The elections are coming, but voters in most regions can go back to sleep — at least when it comes to down-ballot contests: Only a handful of legislative and congressional races are competitive.
Here is a safe prediction: Texans will elect a legislature that looks — philosophically, anyway — a lot like the legislature that it is replacing. The same goes for the state’s congressional delegation, where only one incumbent faces a serious challenge.
Only two of the 36 members of the delegation are out of the hunt. U.S. Rep. Steve Stockman, R-Friendswood, gave up his seat for a failed Senate bid. U.S. Rep. Ralph Hall, R-Rockwall, lost his re-election bid in a primary runoff with John Ratcliffe.
Thirteen incumbents face only minor party opposition in November. Only one of the remaining districts — the 23rd — is a battlefield: U.S. Rep. Pete Gallego, D-Alpine, who is in his first term, is defending a seat he wrested from a Republican who wrested it from a Democrat who defeated a Republican who defeated a Democrat.
That contest has attracted attention from the national party organizations and third-party political groups — a distinction that sets it apart from the state’s other 35 congressional seats.
Only 15 of 31 state Senate seats are on the November ballot — senators serve staggered four-year terms — and only one is truly up for grabs. That is the Senate District 10 seat held by Wendy Davis, D-Fort Worth, who is running for governor. The district favors Republicans in statewide elections, but Democrats are hoping Libby Willis, their candidate, can overcome Konni Burton, a Republican.
Several other state senators will not be back, having decided not to run or having been turned back by primary voters, and a couple of others — Glenn Hegar, R-Katy, and Leticia Van de Putte, D-San Antonio — will give up their seats if they win races for higher office. Those would be filled in special elections. Barring major upsets, Davis’s district appears to offer the only opportunity for Republicans to pick up a seat.
That leaves the Texas House, where the potential for electoral drama is light indeed.
The House has 150 seats. The elections for 63 of the seats are over, either because only one candidate filed or because only one party ran candidates and the primaries ended the argument.

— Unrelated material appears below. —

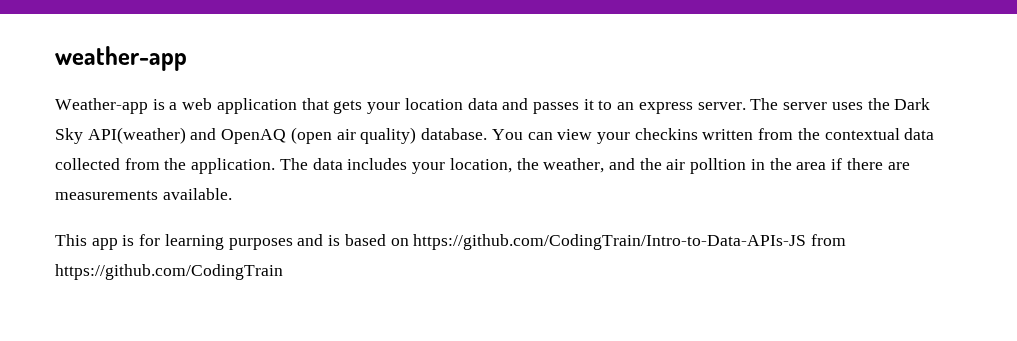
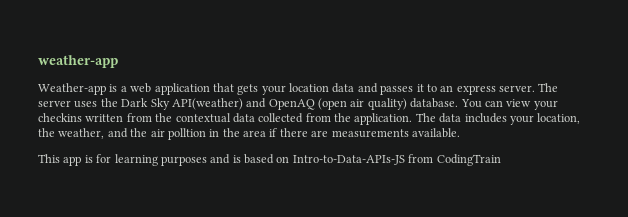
- This app is for learning purposes and is based on https://github.com/CodingTrain/Intro-to-Data-APIs-JS from https://github.com/CodingTrain
+ This app is for learning purposes and is based on Intro-to-Data-APIs-JS from CodingTrain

In another 40 seats, only one major party candidate remains, opposed only by someone from the Green or Libertarian parties, neither of which has yet posed a real threat to a Republican or a Democrat in a Texas legislative race.
Each of the remaining 47 races has both a Republican and a Democrat on the ballot, but that does not make them competitive: Thanks to redistricting, most of those contests are in districts drawn to strongly favor one party or the other.

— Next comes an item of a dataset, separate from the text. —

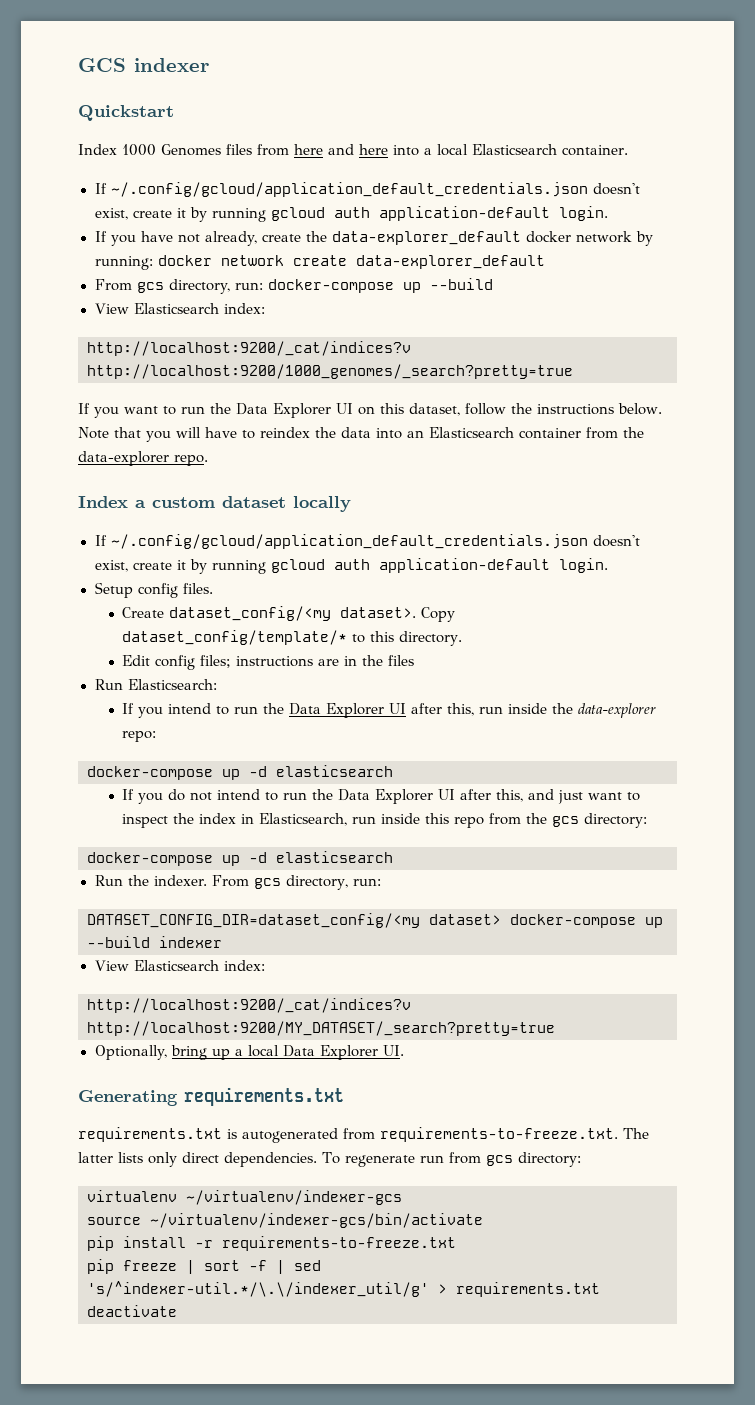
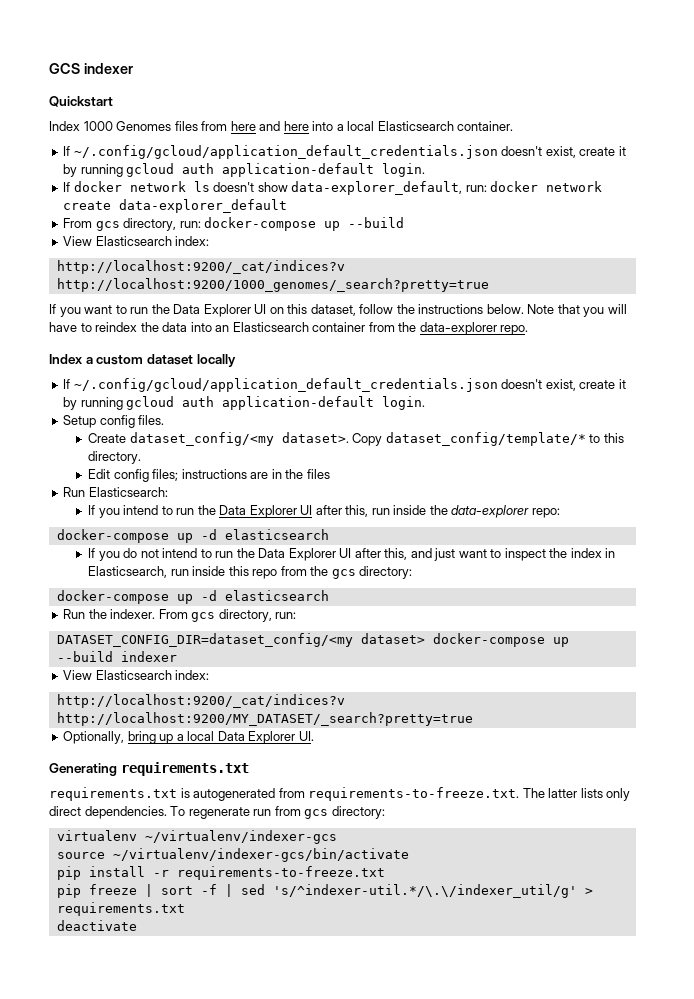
- If you have not already, create the data-explorer_default docker network by running: docker network create data-explorer_default
+ If docker network ls doesn't show data-explorer_default, run: docker network create data-explorer_default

Only 10 seats appear to be up for grabs, something that could change if any particular candidate is exceptional, either in a good or bad way. A few of those contests overlap the precincts contested in the Senate race to replace Davis, which could increase turnout.
Half of the 10 have Democratic incumbents, including one — Celia Israel of Austin — who took office after a January runoff in which she beat the Republican she will again face in November. Two contests are for seats held by Republicans who lost their primaries. And three of the Democratic incumbents in those tight races are running in districts where Republicans have an edge in races at the top of the ballot. In a midterm election with an unpopular Democrat in the White House, those Democrats could be at even greater risk.
Voters looking at the overall picture should not expect much change in the numbers. Republicans could gain a seat in the congressional delegation, where they have a 24-12 advantage now. That could happen in the Senate, too, where the party has a 19-12 edge over the Democrats. In the House, either party could pick up as many as five seats. Either way, the Republicans, with a current 95-55 majority, will remain in control.